1. 01 Dec, 2014 7 commits
    • Andi Kleen's avatar
      perf callchain: Support handling complete branch stacks as histograms · 8b7bad58
      Andi Kleen authored
      Currently branch stacks can be only shown as edge histograms for
      individual branches. I never found this display particularly useful.
      
      This implements an alternative mode that creates histograms over
      complete branch traces, instead of individual branches, similar to how
      normal callgraphs are handled. This is done by putting it in front of
      the normal callgraph and then using the normal callgraph histogram
      infrastructure to unify them.
      
      This way in complex functions we can understand the control flow that
      lead to a particular sample, and may even see some control flow in the
      caller for short functions.
      
      Example (simplified, of course for such simple code this is usually not
      needed), please run this after the whole patchkit is in, as at this
      point in the patch order there is no --branch-history, that will be
      added in a patch after this one:
      
      tcall.c:
      
      volatile a = 10000, b = 100000, c;
      
      __attribute__((noinline)) f2()
      {
      	c = a / b;
      }
      
      __attribute__((noinline)) f1()
      {
      	f2();
      	f2();
      }
      main()
      {
      	int i;
      	for (i = 0; i < 1000000; i++)
      		f1();
      }
      
      % perf record -b -g ./tsrc/tcall
      [ perf record: Woken up 1 times to write data ]

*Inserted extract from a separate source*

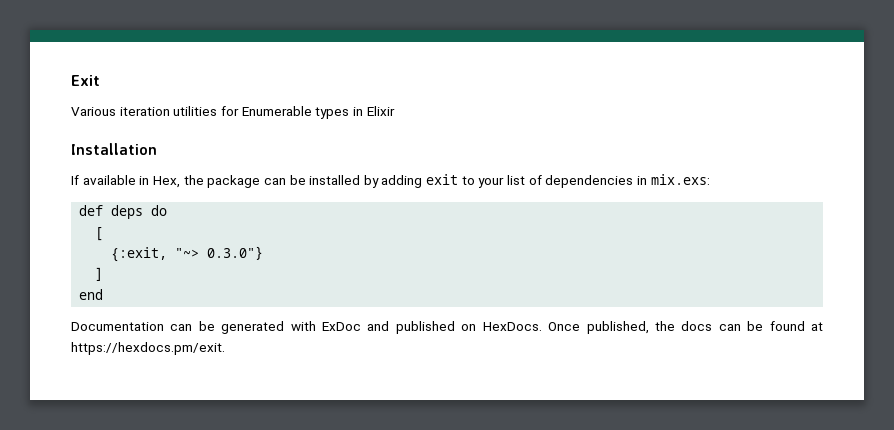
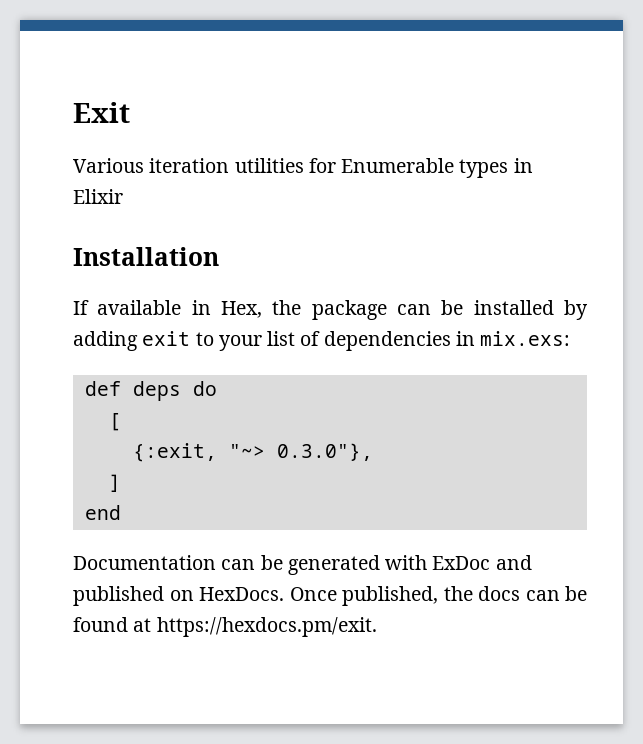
- {:exit, "~> 0.3.0"}
+ {:exit, "~> 0.3.0"},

      [ perf record: Captured and wrote 0.044 MB perf.data (~1923 samples) ]
      % perf report --no-children --branch-history
      ...
          54.91%  tcall.c:6  [.] f2                      tcall
                  |
                  |--65.53%-- f2 tcall.c:5
                  |          |
                  |          |--70.83%-- f1 tcall.c:11
                  |          |          f1 tcall.c:10
                  |          |          main tcall.c:18
                  |          |          main tcall.c:18
                  |          |          main tcall.c:17
                  |          |          main tcall.c:17
                  |          |          f1 tcall.c:13
                  |          |          f1 tcall.c:13
                  |          |          f2 tcall.c:7
                  |          |          f2 tcall.c:5
                  |          |          f1 tcall.c:12
                  |          |          f1 tcall.c:12
                  |          |          f2 tcall.c:7
                  |          |          f2 tcall.c:5
                  |          |          f1 tcall.c:11
                  |          |
                  |           --29.17%-- f1 tcall.c:12
                  |                     f1 tcall.c:12
                  |                     f2 tcall.c:7
                  |                     f2 tcall.c:5
                  |                     f1 tcall.c:11
                  |                     f1 tcall.c:10
                  |                     main tcall.c:18
                  |                     main tcall.c:18
                  |                     main tcall.c:17
                  |                     main tcall.c:17
                  |                     f1 tcall.c:13
                  |                     f1 tcall.c:13
                  |                     f2 tcall.c:7
                  |                     f2 tcall.c:5
                  |                     f1 tcall.c:12
      
      The default output is unchanged.
      
      This is only implemented in perf report, no change to record or anywhere
      else.
      
      This adds the basic code to report:
      
      - add a new "branch" option to the -g option parser to enable this mode
      - when the flag is set include the LBR into the callstack in machine.c.
      
      The rest of the history code is unchanged and doesn't know the
      difference between LBR entry and normal call entry.
      
      - detect overlaps with the callchain
      - remove small loop duplicates in the LBR
      
      Current limitations:
      
      - The LBR flags (mispredict etc.) are not shown in the history
      and LBR entries have no special marker.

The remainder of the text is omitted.